Cineplex (Cineplex Stock Quote, Chart, News TSX:CGX) might seem like the worst stock on the market right now but portfolio manager Jason Mann wants you to hear a different version of how this story could play out.
As the tale goes so far, the Canadian movie chain had been beaten down for years with the shift in entertainment towards streaming rather than theatres, and try as it might to adapt to the changing landscape by diversifying its revenue stream and bumping up its per patron revenue, investors seemed to see the writing on the wall, leaving the stock in droves over the past three years.
Which made the arrival of UK-based Cineworld this past December seem all the more dramatic, like a knight in shining armour coming with a $2.8-billion takeover bid which shot the stock up from the mid-$20 range to right below the offer price of $34 per share.
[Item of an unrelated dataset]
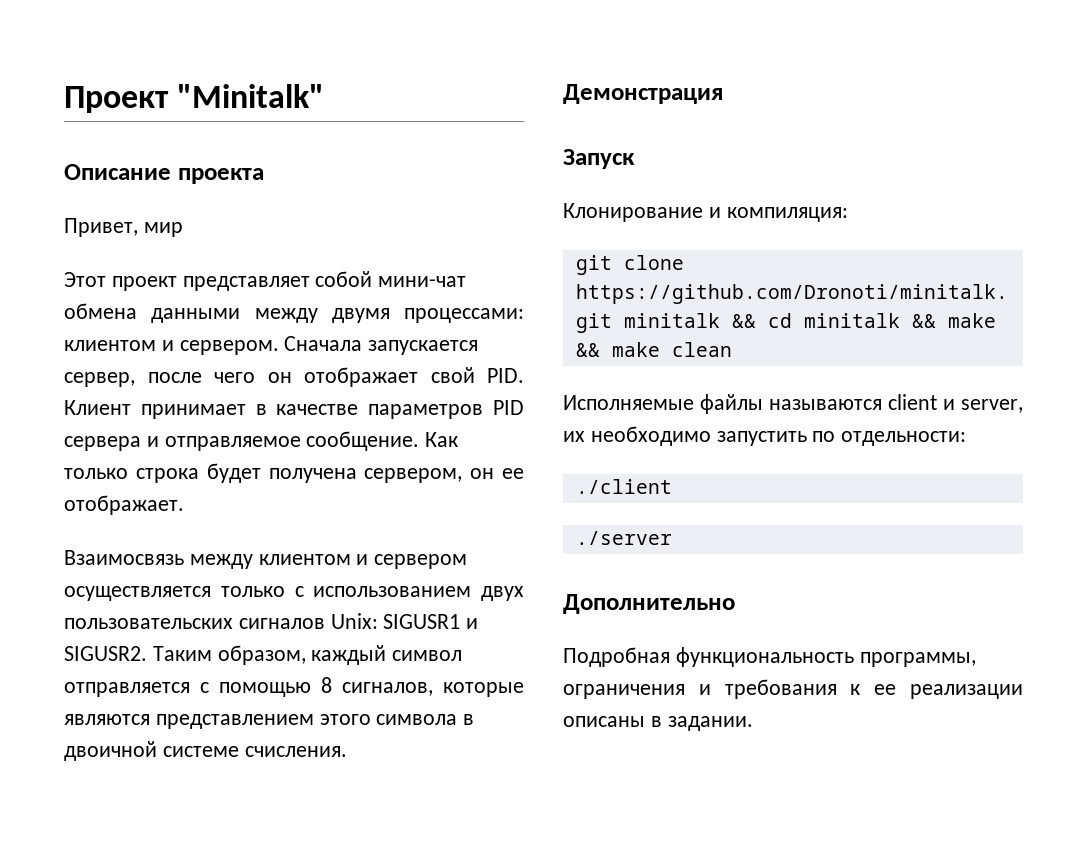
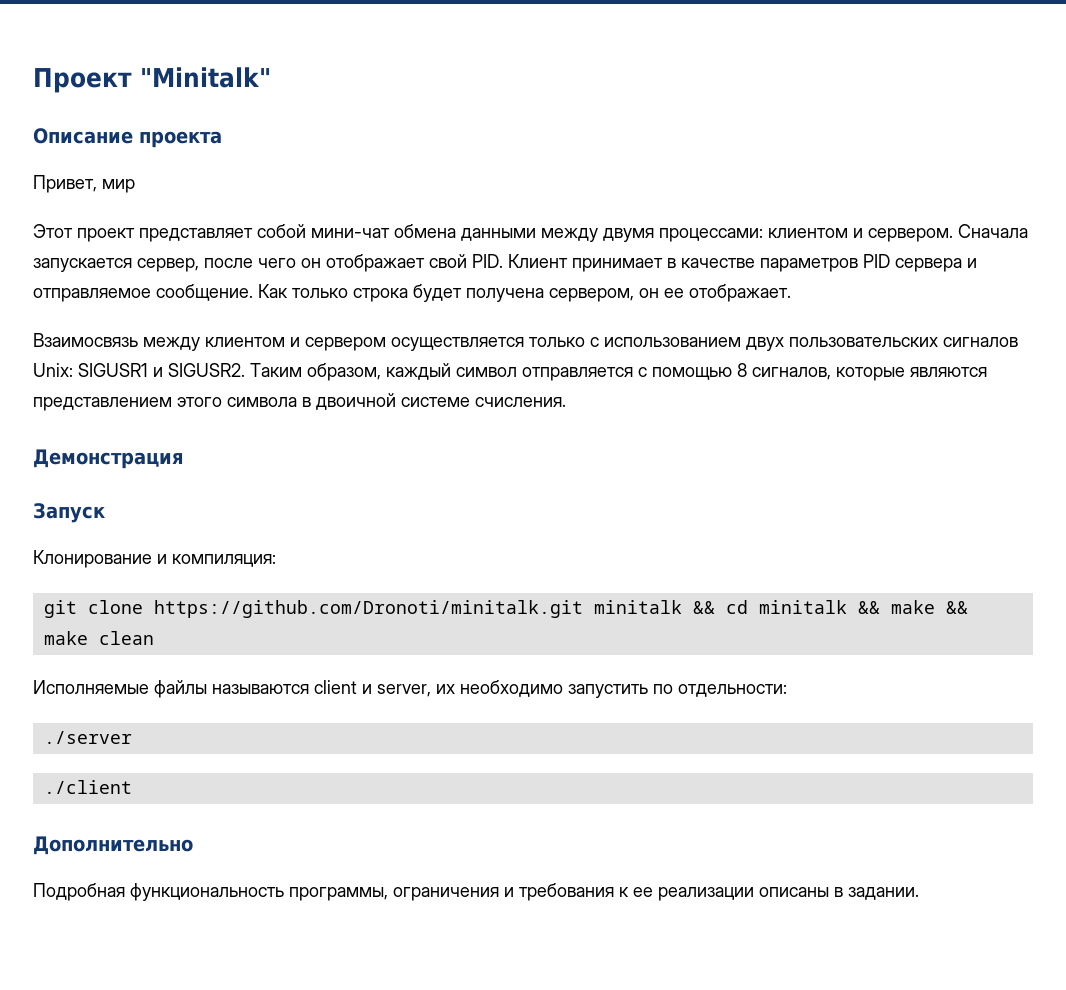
(967, 438) none -> [43,731,132,744] // ./server
[575,531,672,545] // ./server -> (132, 787) none

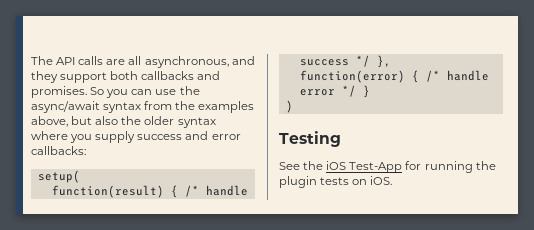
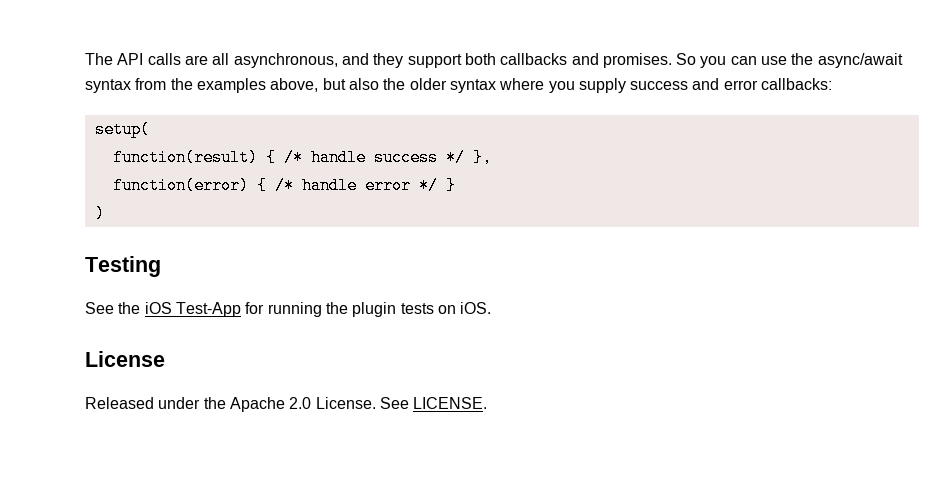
(393, 180) none -> [85,351,165,367] [85,397,488,412] // License // Released under the Apache 2.0 License. See LICENSE.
And there it stayed until COVID-19 came along and shut cinema doors worldwide for the foreseeable future, effectively putting the Cineworld deal in jeopardy — the acquisition include a debt condition (Cineplex should have no more than $725 million in debt by purchase time) along with necessary regulatory approval which requires a net benefit to Canada for the deal and thus a requirement that Cineworld itself appear financially fit to survive.
Cineplex this week announced that the Investment Canada Act review of the deal has been extended to June 15, with a deadline of June 30, leaving Cineplex shareholders —who have seen CGX drop as low as $6 during the February and March market pullback— feeling decidedly nervous about whether or not the deal will actually go through.
All this makes for murky waters for any investor to wade into, but Mann says the risk/reward looks pretty good nonetheless.
“This is probably one of our smaller positions because it is such a high risk position at this point,” said Mann, chief investment officer at EdgeHill Partners, to BNN Bloomberg on Thursday. “Here we are trading sub-$15 on a stock that in theory has a $34 buyout on it. It’s tricky.”
“The reason we hold it is, we still think there’s a reasonable probability that a deal gets done, whether it’s a $34 deal or not that’s a bigger question, but I actually think Cineplex shareholders and management would be willing to renegotiate a price if pressed,” Mann said. “We don’t think they’re going to trip their covenants before this deal times out at the end of June, so Cineworld is going to have to fight to get out of it. We’ve seen that happen in a few deals, particularly in the US, so it’s not impossible.”
Mann says that aside from appealing to Cineplex’s debt, Cineworld could try to get out of the deal through the regulatory angle by proposing layoffs in Canada, for example, or chafing at Canadian content rules.
“That could be a way for them to conveniently get out of the deal,” Mann says. “[It’s] high risk, no question, but we like the upside/downside: you’ve got as much as $17 or $18 on the upside and you probably have about $6 or $7 to the downside, and you can probability weight that as you see fit.”
“We actually like it for a small bite,” he said.